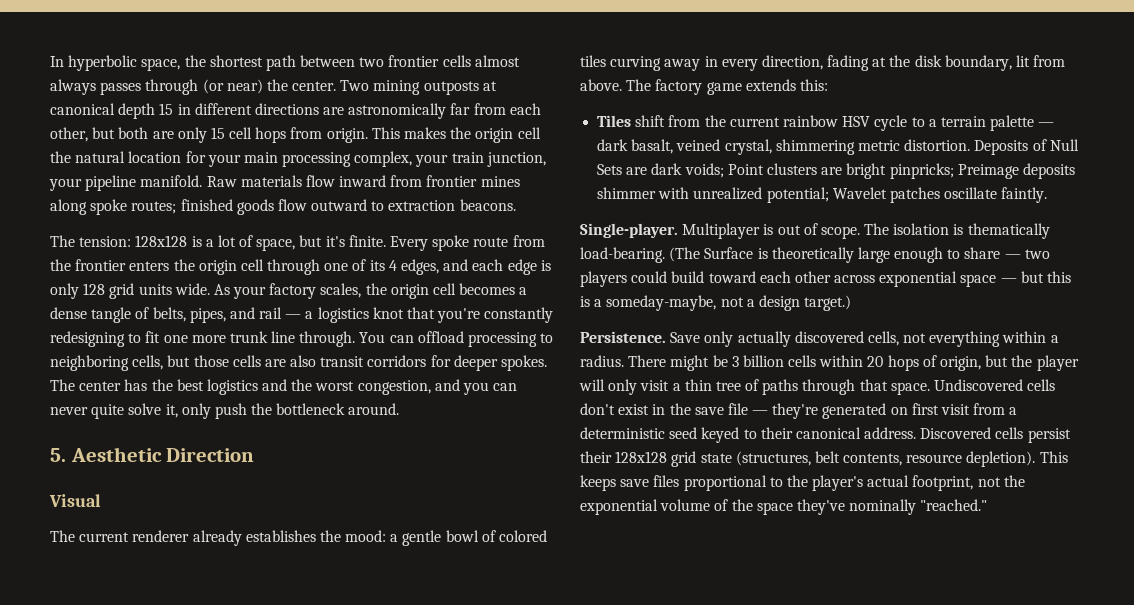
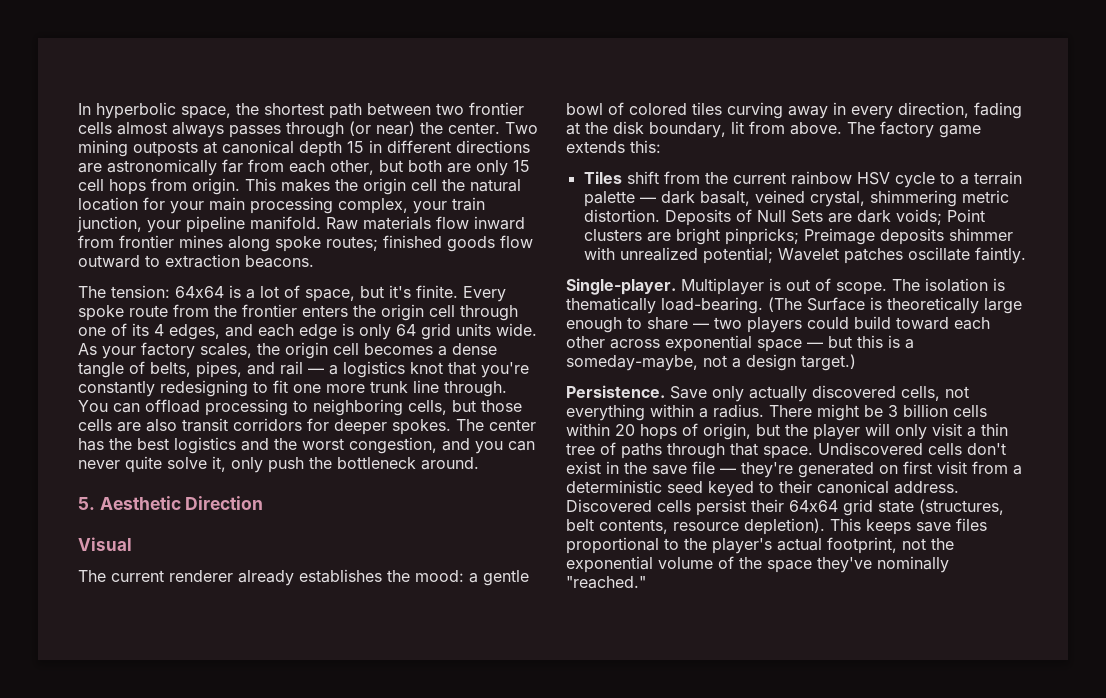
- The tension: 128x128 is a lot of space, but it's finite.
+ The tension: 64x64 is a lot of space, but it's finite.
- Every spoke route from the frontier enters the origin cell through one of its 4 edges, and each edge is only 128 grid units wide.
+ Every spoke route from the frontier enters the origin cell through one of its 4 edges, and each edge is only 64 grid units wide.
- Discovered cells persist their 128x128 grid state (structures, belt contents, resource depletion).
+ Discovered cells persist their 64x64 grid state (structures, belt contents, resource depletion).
* * *
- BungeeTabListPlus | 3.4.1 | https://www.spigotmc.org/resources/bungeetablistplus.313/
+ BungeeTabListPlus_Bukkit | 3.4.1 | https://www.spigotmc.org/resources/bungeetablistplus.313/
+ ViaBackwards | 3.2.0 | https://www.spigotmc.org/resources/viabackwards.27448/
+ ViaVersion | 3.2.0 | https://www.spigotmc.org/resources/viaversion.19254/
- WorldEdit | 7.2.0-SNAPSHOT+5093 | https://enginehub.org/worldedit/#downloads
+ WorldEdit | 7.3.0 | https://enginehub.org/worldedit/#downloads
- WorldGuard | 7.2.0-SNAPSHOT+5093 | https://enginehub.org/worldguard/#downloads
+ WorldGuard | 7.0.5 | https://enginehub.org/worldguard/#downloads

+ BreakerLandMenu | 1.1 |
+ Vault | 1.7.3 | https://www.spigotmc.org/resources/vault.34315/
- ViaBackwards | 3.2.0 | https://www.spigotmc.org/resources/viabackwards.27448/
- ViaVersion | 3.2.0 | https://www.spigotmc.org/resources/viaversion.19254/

** WHAT YOU HAVE TO DO **
Within the listing above, the range opens at the line with "- The tension: 128x128" and closes at the line with "- Discovered cells". Reproduce exactly the lines of that range, including both ends.

** TASK RESULT **
- The tension: 128x128 is a lot of space, but it's finite.
+ The tension: 64x64 is a lot of space, but it's finite.
- Every spoke route from the frontier enters the origin cell through one of its 4 edges, and each edge is only 128 grid units wide.
+ Every spoke route from the frontier enters the origin cell through one of its 4 edges, and each edge is only 64 grid units wide.
- Discovered cells persist their 128x128 grid state (structures, belt contents, resource depletion).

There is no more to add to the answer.